▶ _Given data_
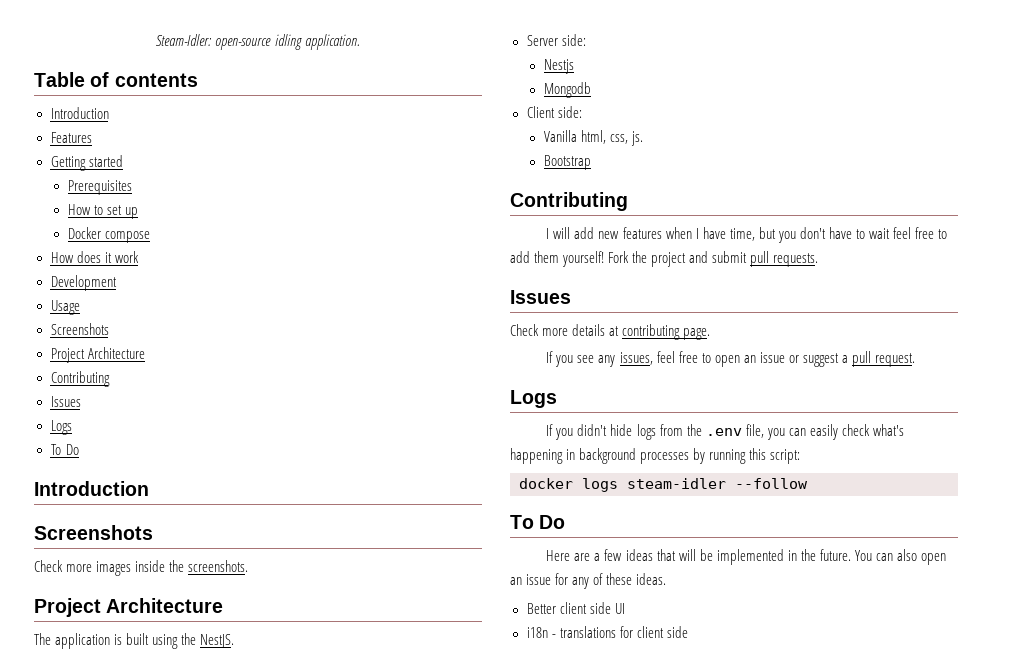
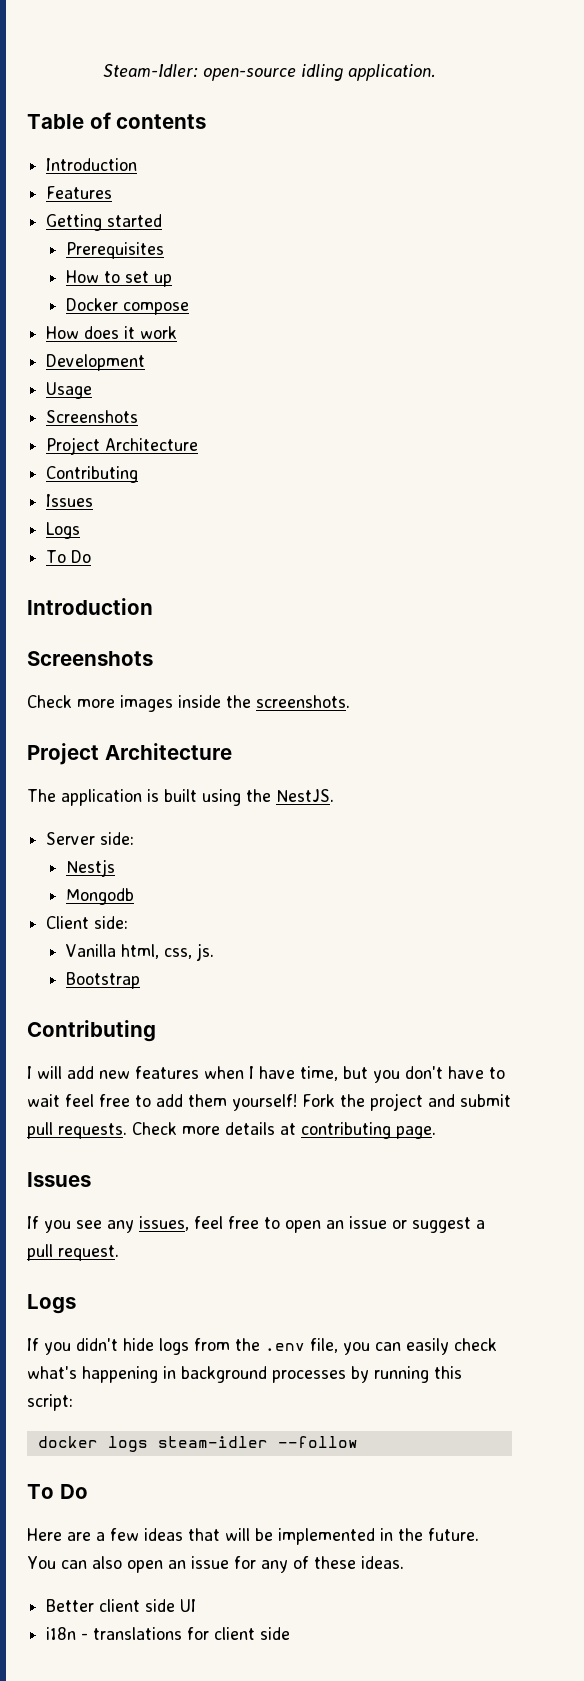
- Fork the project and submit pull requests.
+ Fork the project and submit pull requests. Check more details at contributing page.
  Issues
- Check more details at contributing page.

* * *

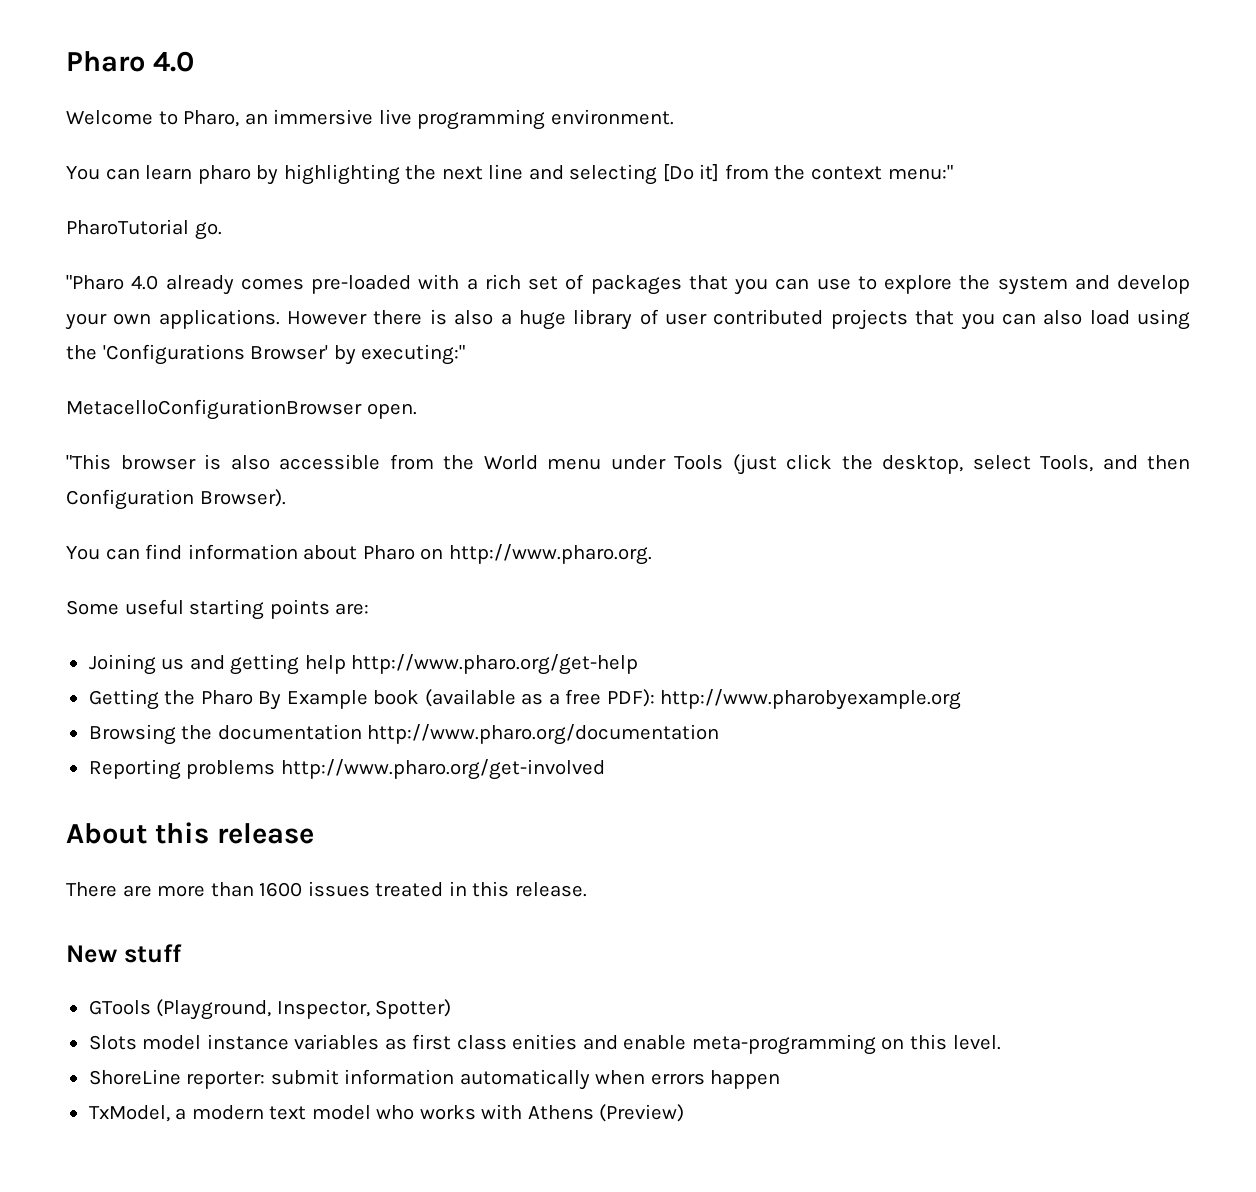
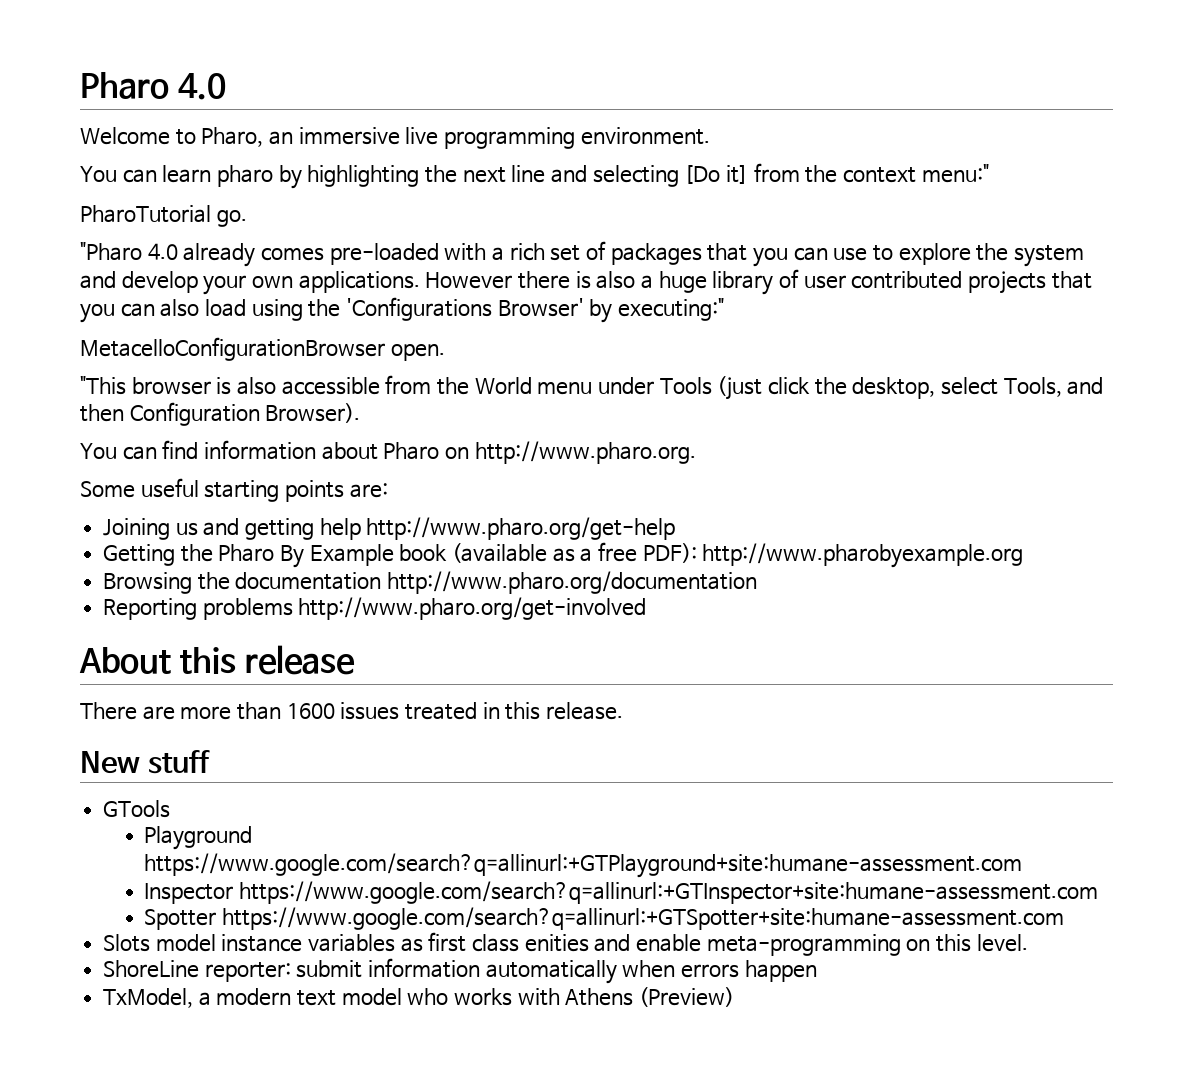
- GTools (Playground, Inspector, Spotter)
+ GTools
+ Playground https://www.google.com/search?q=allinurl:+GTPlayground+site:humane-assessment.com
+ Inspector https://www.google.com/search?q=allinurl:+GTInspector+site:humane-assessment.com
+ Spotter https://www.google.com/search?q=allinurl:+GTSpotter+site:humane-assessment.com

▶ _What the exercise asks_
Report every line of the data above that contains the string "google" by copying it in full.

▶ _Answer below_
+ Playground https://www.google.com/search?q=allinurl:+GTPlayground+site:humane-assessment.com
+ Inspector https://www.google.com/search?q=allinurl:+GTInspector+site:humane-assessment.com
+ Spotter https://www.google.com/search?q=allinurl:+GTSpotter+site:humane-assessment.com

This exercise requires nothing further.